Problem to solve: Without changing a word, repeat the data, and include no pictures.

Entries taken from a collection:

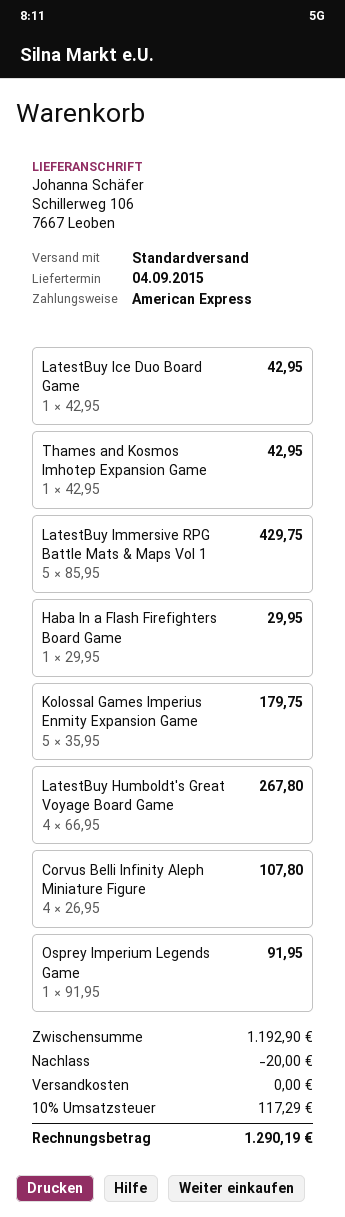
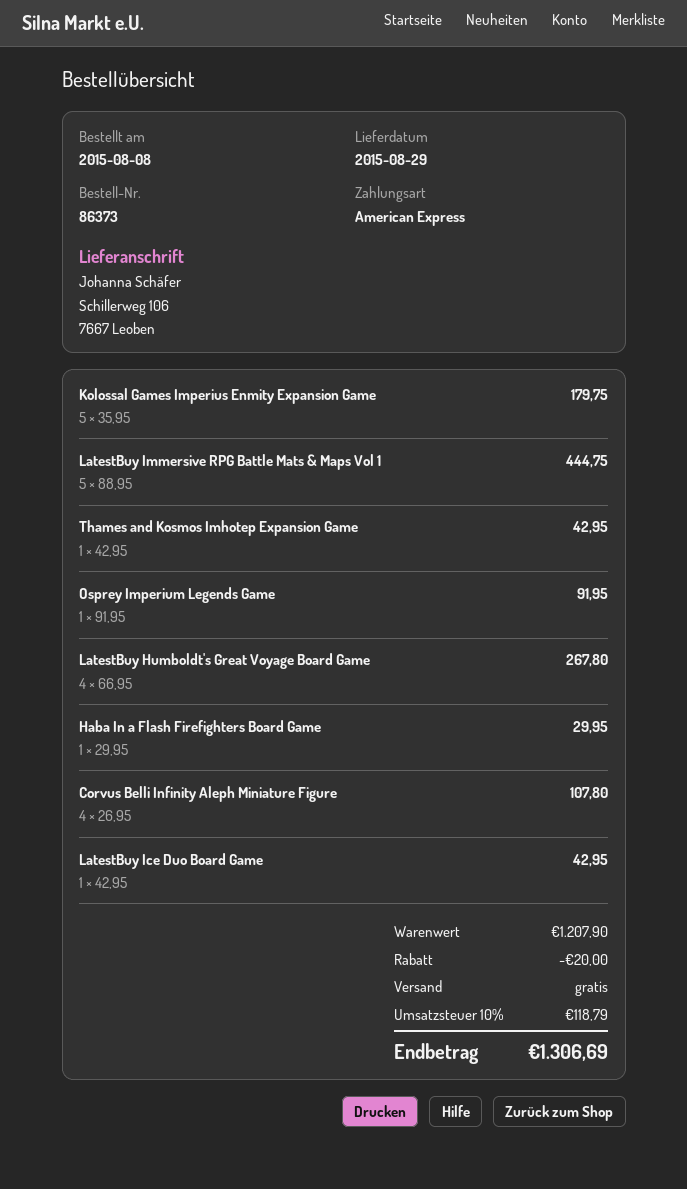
delivery date: 2015-09-04 -> 2015-08-29
LatestBuy Immersive RPG Battle Mats & Maps Vol 1: 5 x 85.95 = 429.75 -> 5 x 88.95 = 444.75
subtotal: 1192.90 -> 1207.90
tax: 10% = 117.29 -> 10% = 118.79
total: 1290.19 -> 1306.69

Exercise solution:
delivery date: 2015-09-04 -> 2015-08-29
LatestBuy Immersive RPG Battle Mats & Maps Vol 1: 5 x 85.95 = 429.75 -> 5 x 88.95 = 444.75
subtotal: 1192.90 -> 1207.90
tax: 10% = 117.29 -> 10% = 118.79
total: 1290.19 -> 1306.69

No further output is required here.